** Exercise brief **
Copy each entry below exactly. No images.

****************

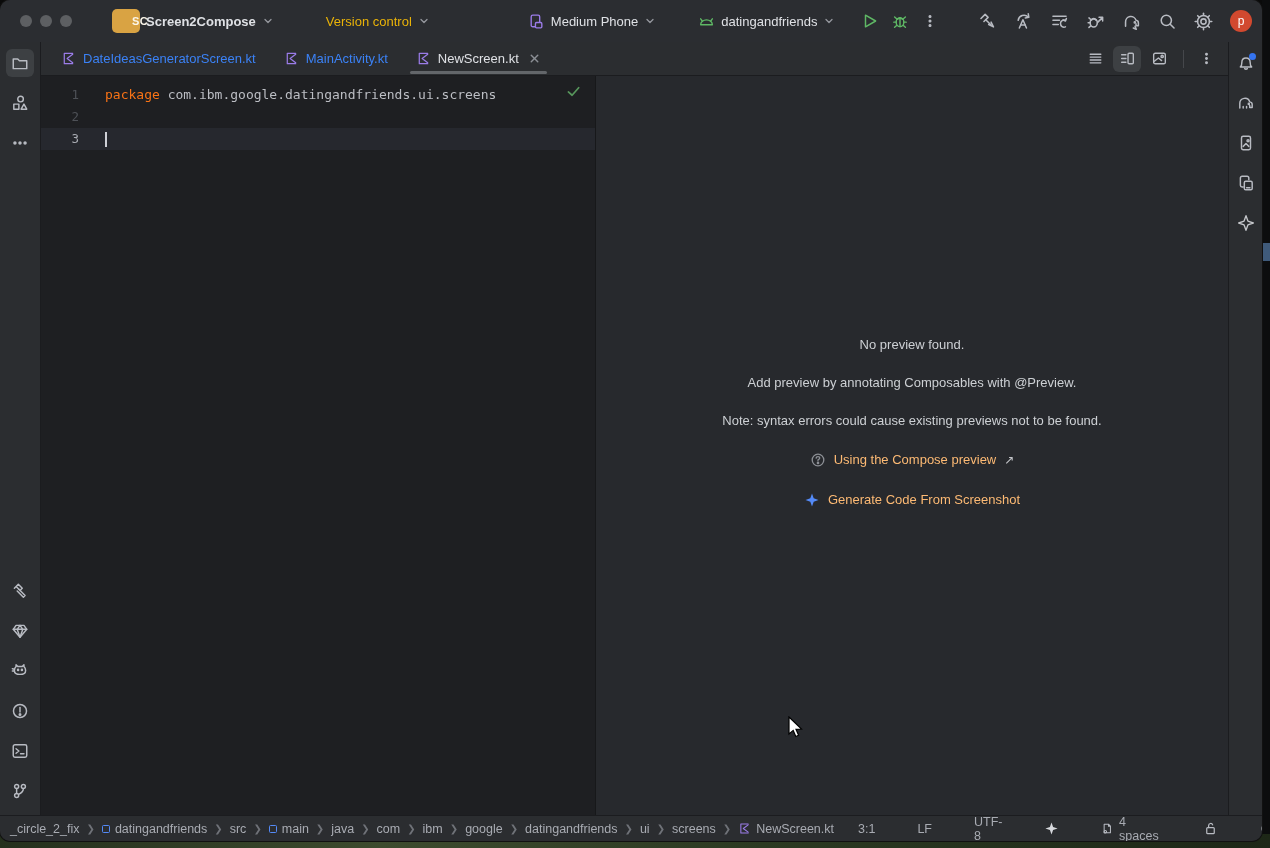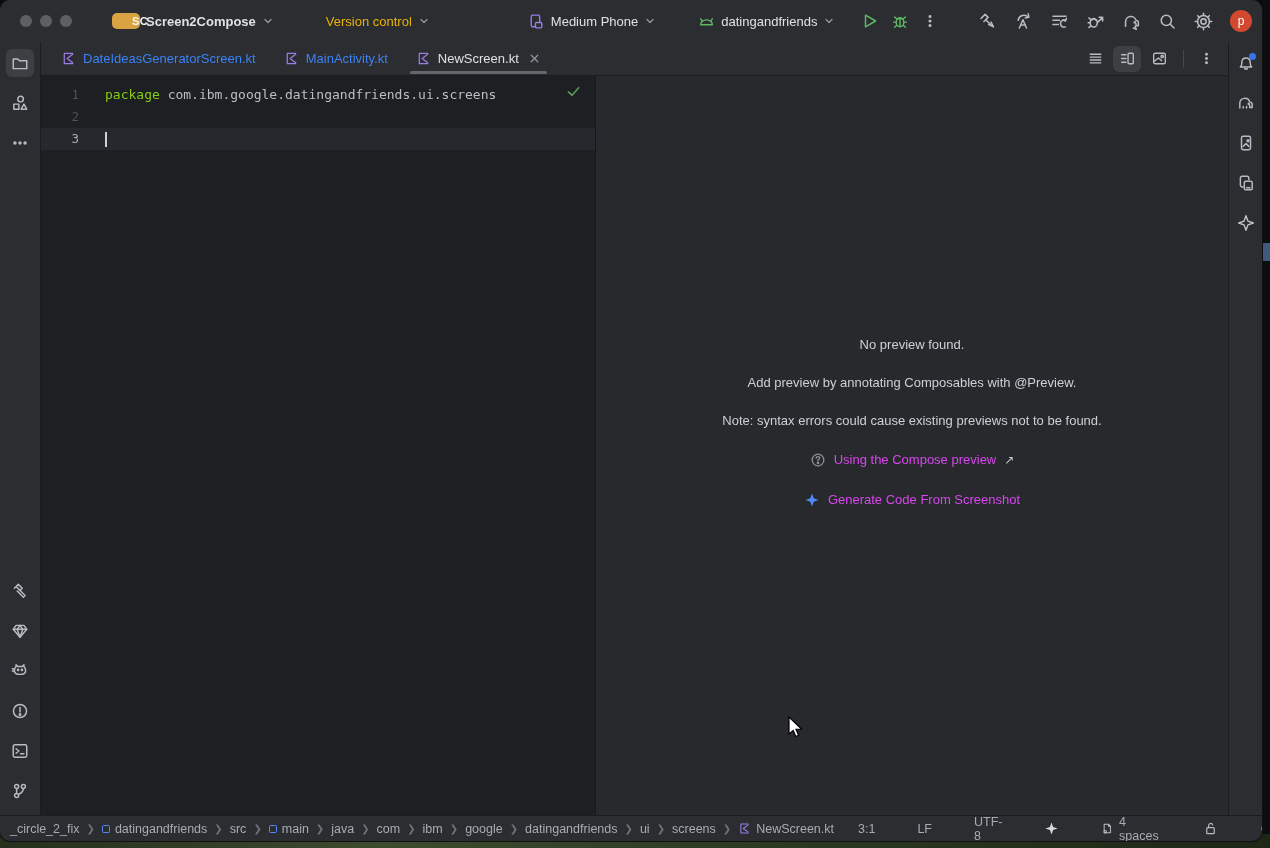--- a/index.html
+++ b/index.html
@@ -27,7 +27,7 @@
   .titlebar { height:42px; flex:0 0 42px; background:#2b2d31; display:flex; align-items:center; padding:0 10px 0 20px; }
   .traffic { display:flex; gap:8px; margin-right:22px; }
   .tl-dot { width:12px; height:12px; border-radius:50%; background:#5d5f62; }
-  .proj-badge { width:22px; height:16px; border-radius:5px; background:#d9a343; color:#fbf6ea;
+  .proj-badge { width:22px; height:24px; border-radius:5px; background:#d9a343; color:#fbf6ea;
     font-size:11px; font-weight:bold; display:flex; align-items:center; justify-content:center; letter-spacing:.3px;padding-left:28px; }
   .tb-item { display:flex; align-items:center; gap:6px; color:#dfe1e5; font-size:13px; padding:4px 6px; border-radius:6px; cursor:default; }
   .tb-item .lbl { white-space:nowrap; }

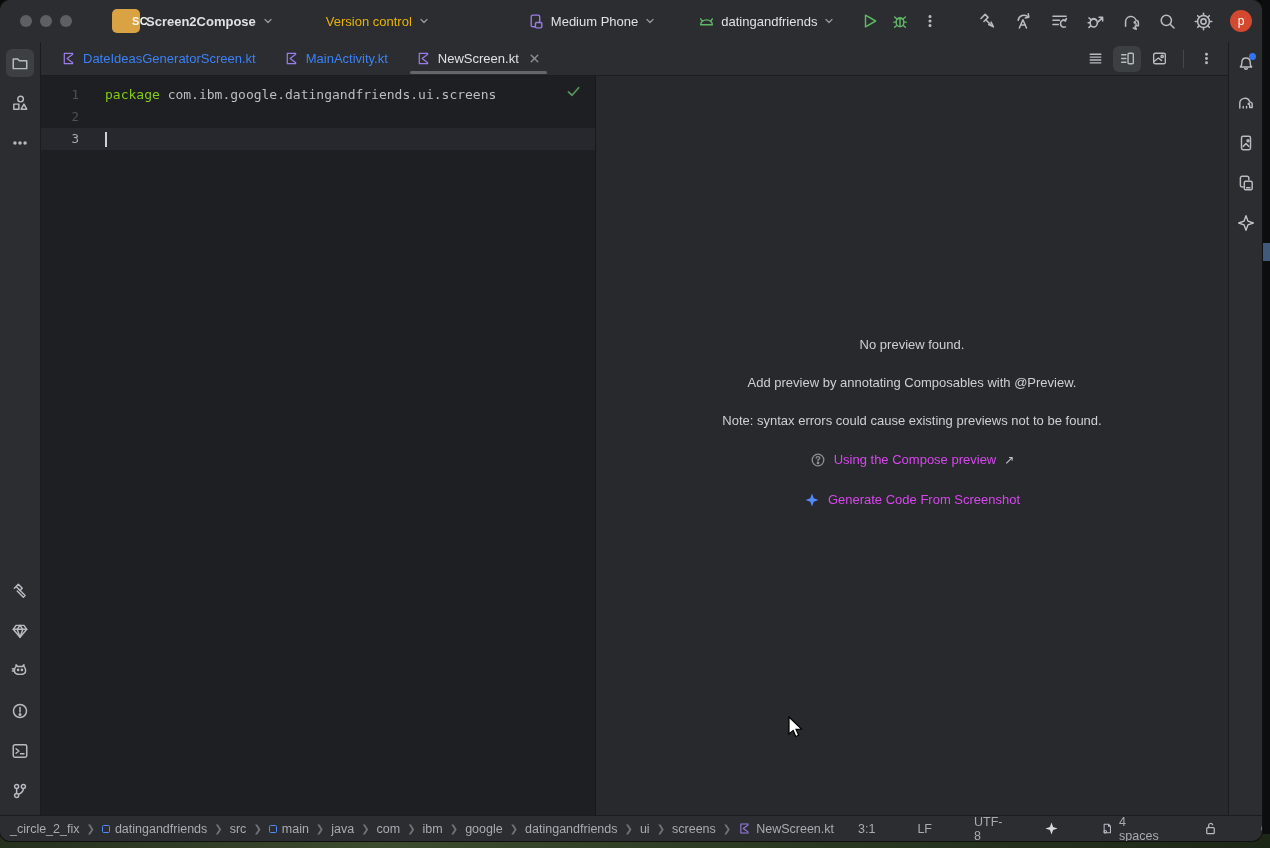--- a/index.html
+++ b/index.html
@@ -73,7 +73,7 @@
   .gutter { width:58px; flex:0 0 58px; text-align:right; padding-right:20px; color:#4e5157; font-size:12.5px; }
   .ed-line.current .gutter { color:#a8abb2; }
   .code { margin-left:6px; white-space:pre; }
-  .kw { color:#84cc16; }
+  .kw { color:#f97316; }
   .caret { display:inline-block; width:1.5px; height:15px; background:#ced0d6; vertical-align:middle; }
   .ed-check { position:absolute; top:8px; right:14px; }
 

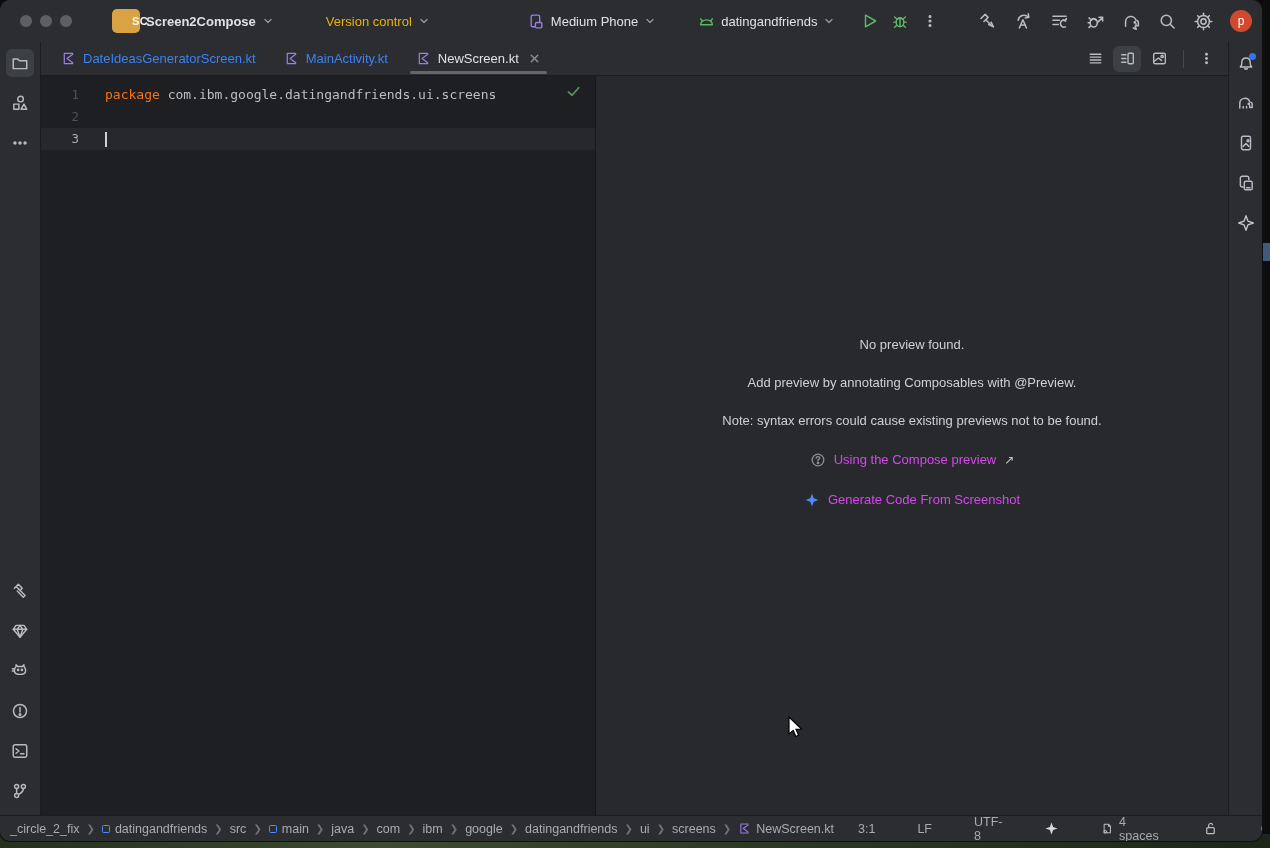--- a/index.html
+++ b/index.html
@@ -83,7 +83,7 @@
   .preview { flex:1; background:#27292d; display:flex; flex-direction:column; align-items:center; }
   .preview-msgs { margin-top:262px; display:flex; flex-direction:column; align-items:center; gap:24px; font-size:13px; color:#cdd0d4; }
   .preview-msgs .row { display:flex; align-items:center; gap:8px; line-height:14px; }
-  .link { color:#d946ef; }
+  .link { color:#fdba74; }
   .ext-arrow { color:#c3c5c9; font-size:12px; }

****************

** Response **
--- a/index.html
+++ b/index.html
@@ -27,7 +27,7 @@
   .titlebar { height:42px; flex:0 0 42px; background:#2b2d31; display:flex; align-items:center; padding:0 10px 0 20px; }
   .traffic { display:flex; gap:8px; margin-right:22px; }
   .tl-dot { width:12px; height:12px; border-radius:50%; background:#5d5f62; }
-  .proj-badge { width:22px; height:16px; border-radius:5px; background:#d9a343; color:#fbf6ea;
+  .proj-badge { width:22px; height:24px; border-radius:5px; background:#d9a343; color:#fbf6ea;
     font-size:11px; font-weight:bold; display:flex; align-items:center; justify-content:center; letter-spacing:.3px;padding-left:28px; }
   .tb-item { display:flex; align-items:center; gap:6px; color:#dfe1e5; font-size:13px; padding:4px 6px; border-radius:6px; cursor:default; }
   .tb-item .lbl { white-space:nowrap; }

--- a/index.html
+++ b/index.html
@@ -73,7 +73,7 @@
   .gutter { width:58px; flex:0 0 58px; text-align:right; padding-right:20px; color:#4e5157; font-size:12.5px; }
   .ed-line.current .gutter { color:#a8abb2; }
   .code { margin-left:6px; white-space:pre; }
-  .kw { color:#84cc16; }
+  .kw { color:#f97316; }
   .caret { display:inline-block; width:1.5px; height:15px; background:#ced0d6; vertical-align:middle; }
   .ed-check { position:absolute; top:8px; right:14px; }
 

--- a/index.html
+++ b/index.html
@@ -83,7 +83,7 @@
   .preview { flex:1; background:#27292d; display:flex; flex-direction:column; align-items:center; }
   .preview-msgs { margin-top:262px; display:flex; flex-direction:column; align-items:center; gap:24px; font-size:13px; color:#cdd0d4; }
   .preview-msgs .row { display:flex; align-items:center; gap:8px; line-height:14px; }
-  .link { color:#d946ef; }
+  .link { color:#fdba74; }
   .ext-arrow { color:#c3c5c9; font-size:12px; }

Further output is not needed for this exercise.